June 1988 Haitian coup d'état
| Date | 20 June 1988 |
| Location | Haiti |
| Status | Leslie Manigat overthrown |

Belligerents
- Armed Forces of Haiti: Haitian government

Commanders and leaders
- Henri Namphy: Leslie Manigat

= June 1988 Haitian coup d'état =

Military overthrow of Leslie Manigat

The June 1988 Haitian coup d'état took place on 20 June 1988, when Henri Namphy overthrew Leslie Manigat. Manigat, who won the military-controlled 1988 general election, had taken office on 7 February.

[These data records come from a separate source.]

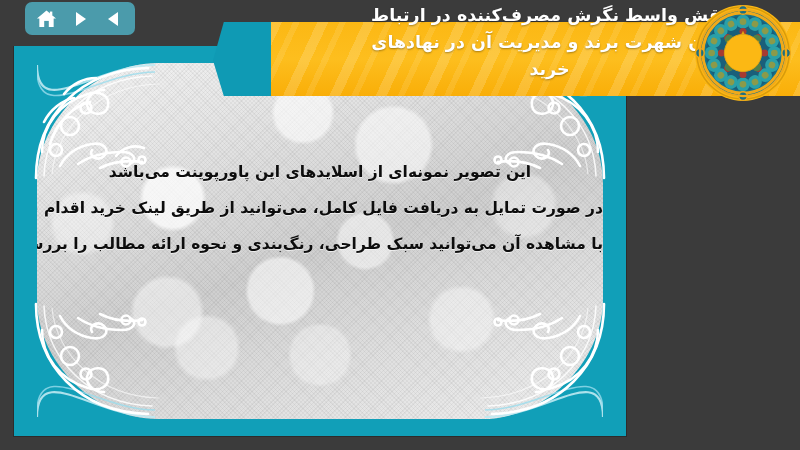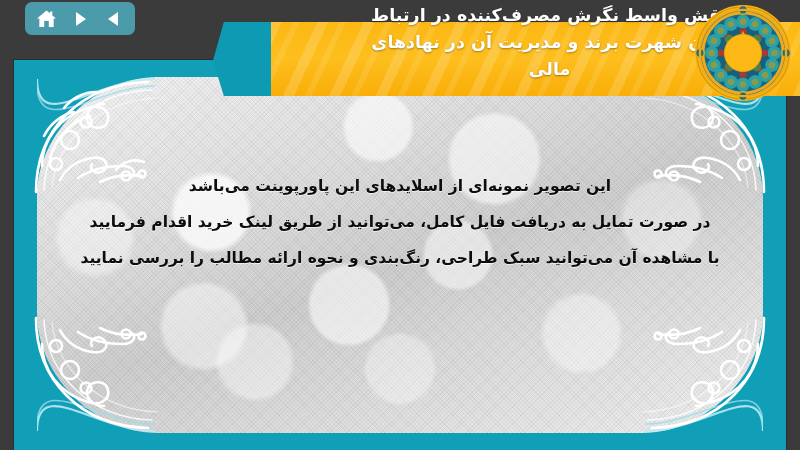--- a/index.html
+++ b/index.html
@@ -252,7 +252,7 @@
     <div class="title-text">
       <div>نقش واسط نگرش مصرف‌کننده در ارتباط</div>
       <div>میان شهرت برند و مدیریت آن در نهادهای</div>
-      <div>مالی</div>
+      <div>خرید</div>
     </div>
   </div>
 

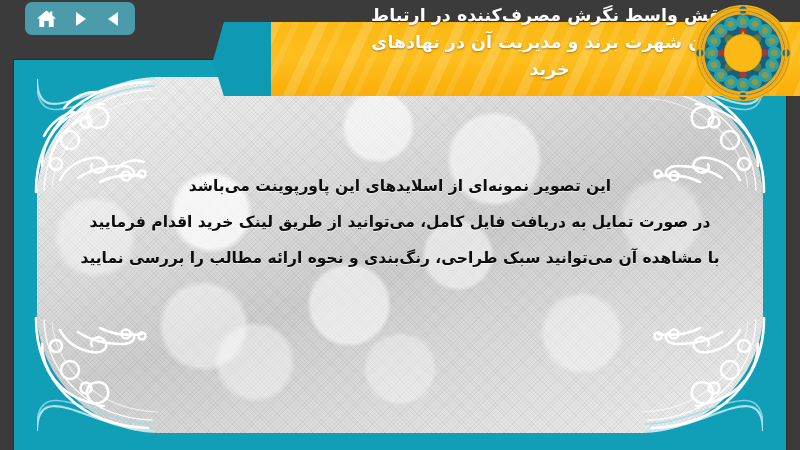--- a/index.html
+++ b/index.html
@@ -15,7 +15,7 @@
 
   
   .slide-frame{
-    position:absolute;left:14px;top:60px;width:772px;height:390px;
+    position:absolute;left:14px;top:46px;width:612px;height:390px;
     background:#119fb8;
     box-shadow:0 0 0 1px rgba(0,0,0,.25);
   }

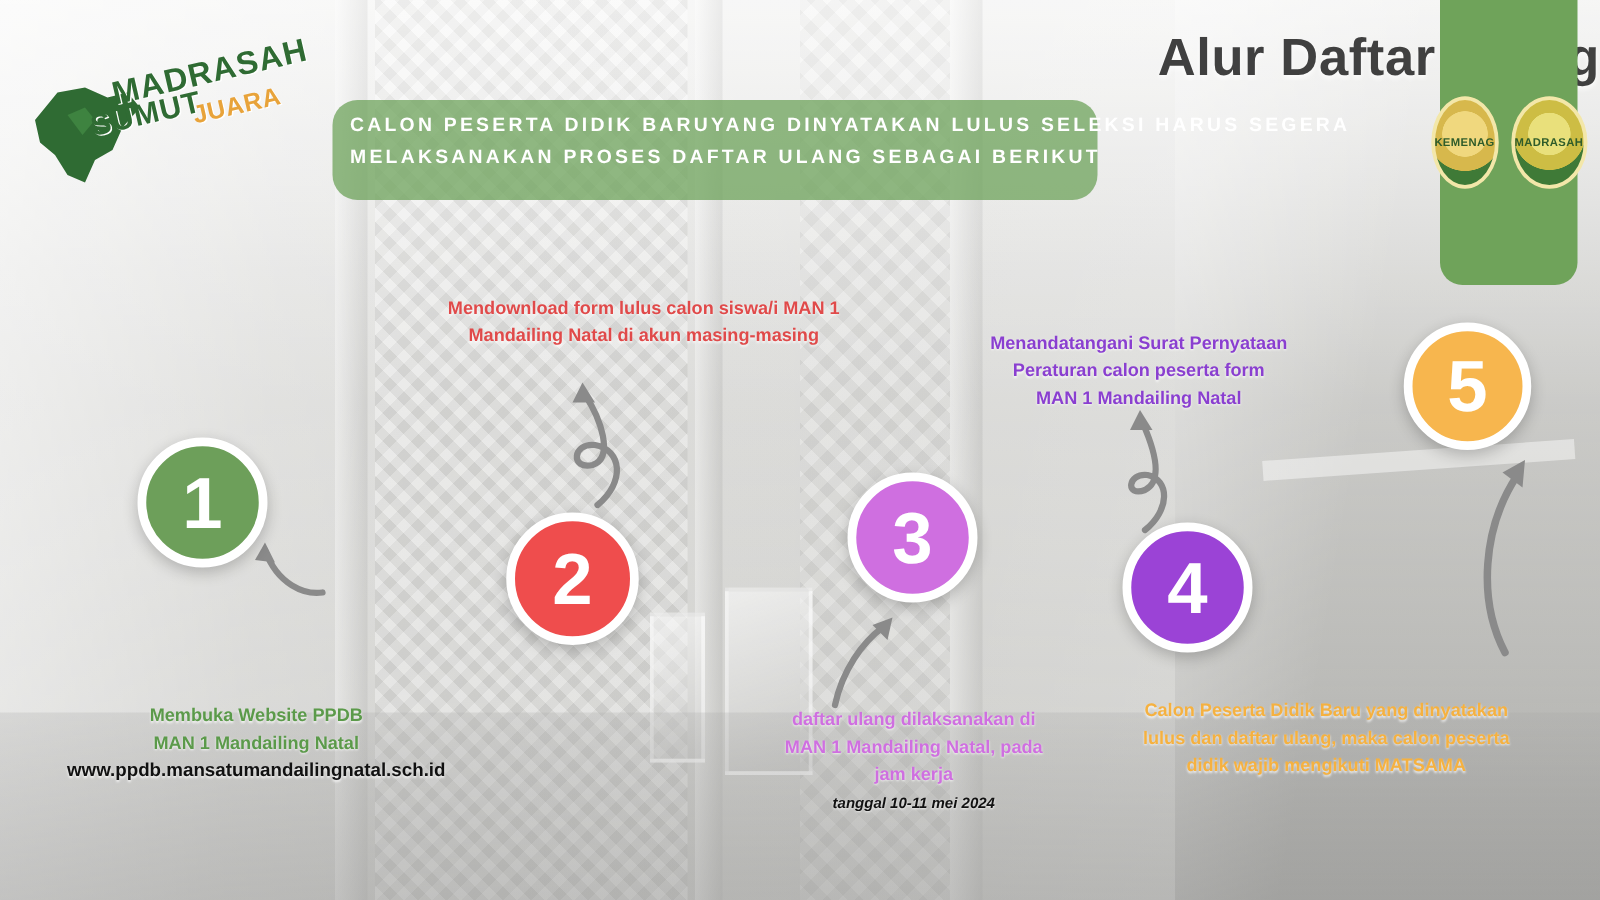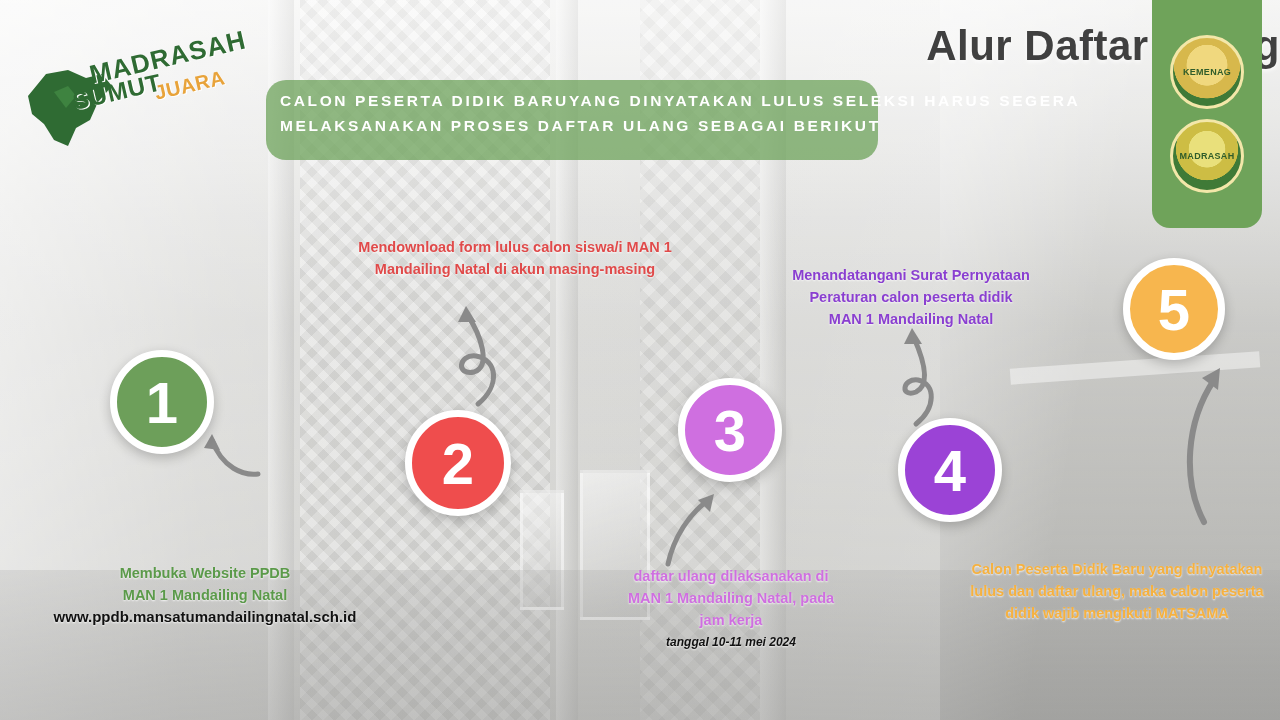--- a/index.html
+++ b/index.html
@@ -126,7 +126,7 @@
     width: 110px; height: 228px;
     background: #6fa35a;
     border-radius: 0 0 18px 18px;
-    display: flex; flex-direction: column;
+    display: flex; flex-direction: row;
     align-items: center; justify-content: center;
     gap: 10px;
   }

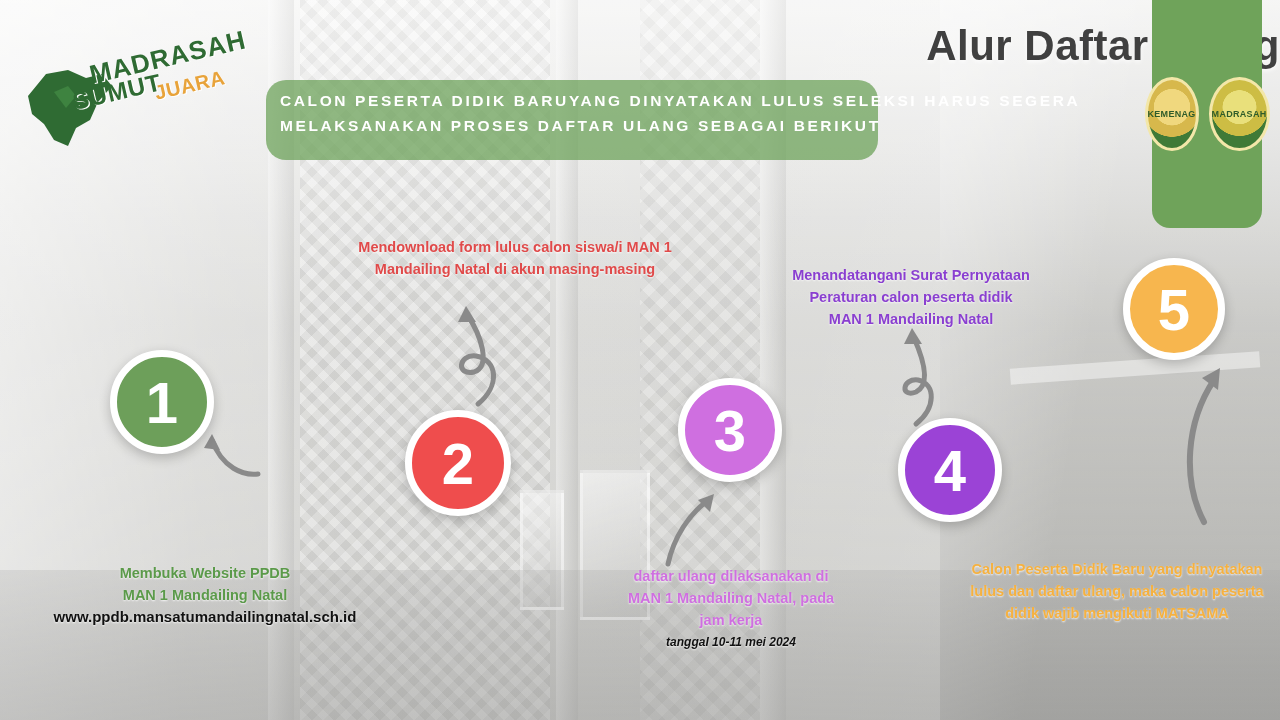--- a/index.html
+++ b/index.html
@@ -284,7 +284,7 @@
 
   <div class="caption cap4">
     <div>Menandatangani Surat Pernyataan</div>
-    <div>Peraturan calon peserta didik</div>
+    <div>Peraturan calon peserta form</div>
     <div>MAN 1 Mandailing Natal</div>
   </div>
 

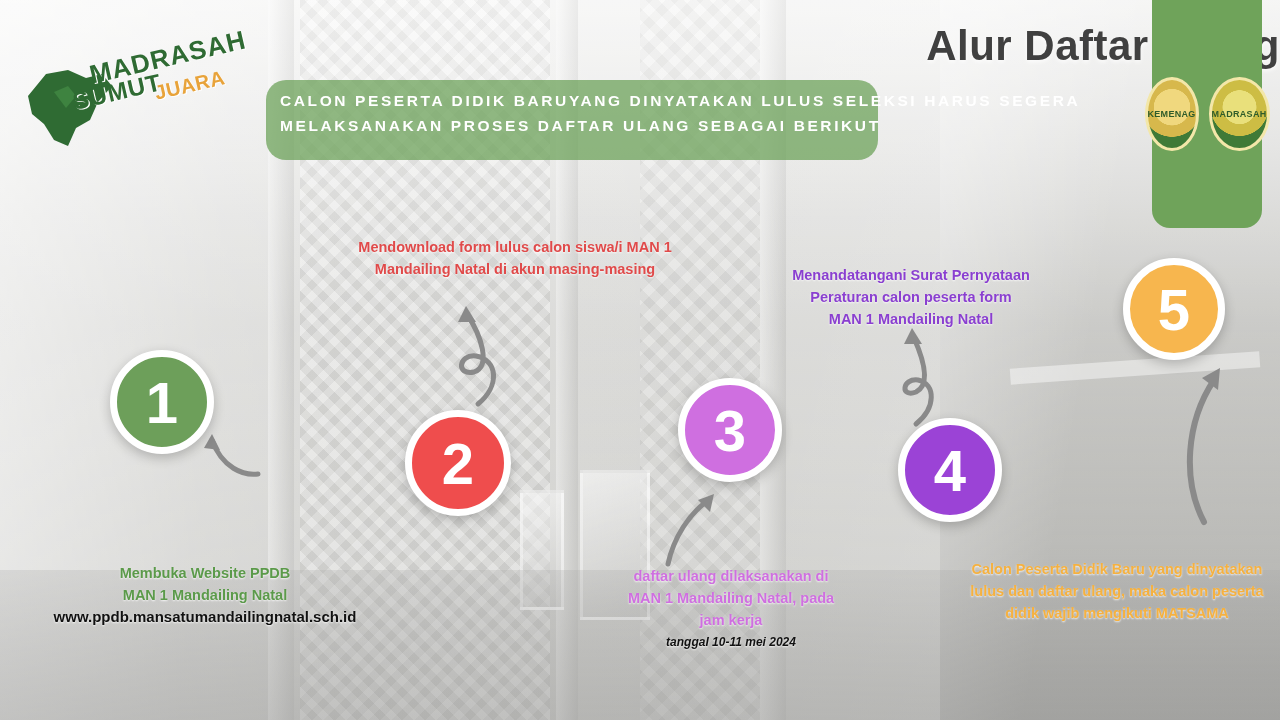--- a/index.html
+++ b/index.html
@@ -177,7 +177,7 @@
   .cap3 { left: 596px; top: 565px; width: 270px; color: #cf6fe0; }
   .cap3 .dark { color: #111111; font-size: 12px; font-style: italic; }
   .cap4 { left: 776px; top: 264px; width: 270px; color: #8a3fd0; }
-  .cap5 { left: 962px; top: 558px; width: 310px; color: #f5b140; }
+  .cap5 { left: 906px; top: 558px; width: 310px; color: #f5b140; }
 
   .arrow { position: absolute; }
   .arrow svg { display: block; overflow: visible; }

On 14 June 1988, a number of military reassignments were made by Henri Namphy, including transferring Colonel Jean-Claude Paul to army headquarters and making him Assistant Head of the General Staff. Paul telephoned President Leslie Manigat to protest the move, and the following day Manigat issued a statement cancelling the changes, and saying that he, as constitutional head of the Armed Forces of Haiti, had not been consulted. On 19 June Manigat retired Namphy, saying he had been preparing a coup. On 20 June Namphy ousted Manigat in a coup d'état, declaring himself President with Col. Jean-Claude Paul at his side.

The coup was followed some months later by the September 1988 coup d'état in which Prosper Avril overthrew Henri Namphy.